Pada tahun 1936 Fraksi Nasional menolak kebijakan Gubernur Jenderal De
Jonge yang membuat susah kaum pekerja akibat krisis ekonomi dunia
(Malaise). Namun, reaksi dari Fraksi Nasional dipatahkan pemerintah
kolonial. Tekanan terhadap Fraksi Nasional makin berat ketika keluar rencana
UU Kewajiban Milisi bagi penduduk Pribumi Non-Belanda.
Hal ini ditangkap dan disuarakan anggota Volksraad yang juga ketua
Persatuan Pegawai Bestafuur/Pamongpraja Bumiputra (PPBB) bernama
Soertarjo Kartohadikoesoemo. Beliau pada tanggal 15 Juli 1936 mengajukan
petisi kepada Ratu Wilhelmina dan Staaten Generaal (Perlemen) di Belanda.
9
Itu sebabnya petisi tersebut kemudian dikenal sebagai “ Petisi Soertadjo” .
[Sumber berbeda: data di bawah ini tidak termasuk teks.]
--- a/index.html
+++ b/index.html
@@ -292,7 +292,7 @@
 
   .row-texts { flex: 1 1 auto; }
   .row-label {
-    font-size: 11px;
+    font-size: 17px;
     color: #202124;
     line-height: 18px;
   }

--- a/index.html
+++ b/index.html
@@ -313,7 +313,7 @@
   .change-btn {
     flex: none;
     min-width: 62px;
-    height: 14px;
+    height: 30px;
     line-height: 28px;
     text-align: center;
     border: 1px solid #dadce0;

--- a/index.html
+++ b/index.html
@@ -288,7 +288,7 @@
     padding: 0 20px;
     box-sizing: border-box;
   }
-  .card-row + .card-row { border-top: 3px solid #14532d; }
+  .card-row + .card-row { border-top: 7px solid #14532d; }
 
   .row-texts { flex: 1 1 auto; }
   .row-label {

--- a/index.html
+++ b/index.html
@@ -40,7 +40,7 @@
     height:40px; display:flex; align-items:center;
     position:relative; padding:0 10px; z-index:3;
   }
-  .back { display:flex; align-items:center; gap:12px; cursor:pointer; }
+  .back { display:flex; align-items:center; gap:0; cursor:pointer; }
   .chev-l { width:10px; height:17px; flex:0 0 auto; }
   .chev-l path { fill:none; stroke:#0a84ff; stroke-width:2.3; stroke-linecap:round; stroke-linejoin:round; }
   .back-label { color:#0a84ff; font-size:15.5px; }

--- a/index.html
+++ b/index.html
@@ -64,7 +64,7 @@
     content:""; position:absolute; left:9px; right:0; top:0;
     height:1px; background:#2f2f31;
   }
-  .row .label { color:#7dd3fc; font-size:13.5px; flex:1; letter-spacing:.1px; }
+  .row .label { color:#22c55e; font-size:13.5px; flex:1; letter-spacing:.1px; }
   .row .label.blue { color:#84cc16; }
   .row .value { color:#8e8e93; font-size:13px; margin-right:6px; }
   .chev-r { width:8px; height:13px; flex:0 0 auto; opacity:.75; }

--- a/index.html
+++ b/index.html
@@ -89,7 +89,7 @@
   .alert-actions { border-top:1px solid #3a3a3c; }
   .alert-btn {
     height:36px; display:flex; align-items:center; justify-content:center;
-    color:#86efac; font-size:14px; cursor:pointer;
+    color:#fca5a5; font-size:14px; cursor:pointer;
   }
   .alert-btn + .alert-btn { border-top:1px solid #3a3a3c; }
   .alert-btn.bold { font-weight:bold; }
petisi juga ditandatagani oleh I.J.Kasimo, G.S.S.J. Ratulangi, Datuk
Tumenggung, dan Ko Kwat Tiong. Petisi berisi tuntutan agar segera
diselenggrakan koferensi utuk megatur otonomi Indonesia dalam sebuah Uni
Indonesia-Belanda selama kurun waktu sepuluh tahun. Sayangnya petisi itu
juga ditolak pemerintah kerajaan Belanda.
5. Akhir Pemerintahan Kolonial Hindia Belanda di Indonesia
Tanda-tanda runtuhnya pemerintahan Hindia Belanda semakin menguat
ketika berkobar Perang Dunia II di Eropa yang ditandai dengan penyerbuan
Jerman atas Polandia pada tanggal 1 September 1939, kemudian Jerman yang
pada saat itu dipimpin oleh Hitler menyerbu negeri Belanda pada tanggal 10
Mei 1940 yang menyebabkan pemerintah Belanda lari ke pengasingan ke
London.
Pada 8 Maret 1942, pihak Belanda di Jawa menyerah dan Gubernur
Jenderal Hindia Belanda Tjarda van Starkenborgh Stachouwer ditawan oleh
pihak Jepang. Dengan demikian, bukan saja de facto, melainkan juga de jure,
seluruh wilayah bekas Hindia Belanda sejak itu berada di bawah kekuasaan
dan administrasi Jepang. Berakhirlah kekuasaan Hindia Belanda di Indonesia.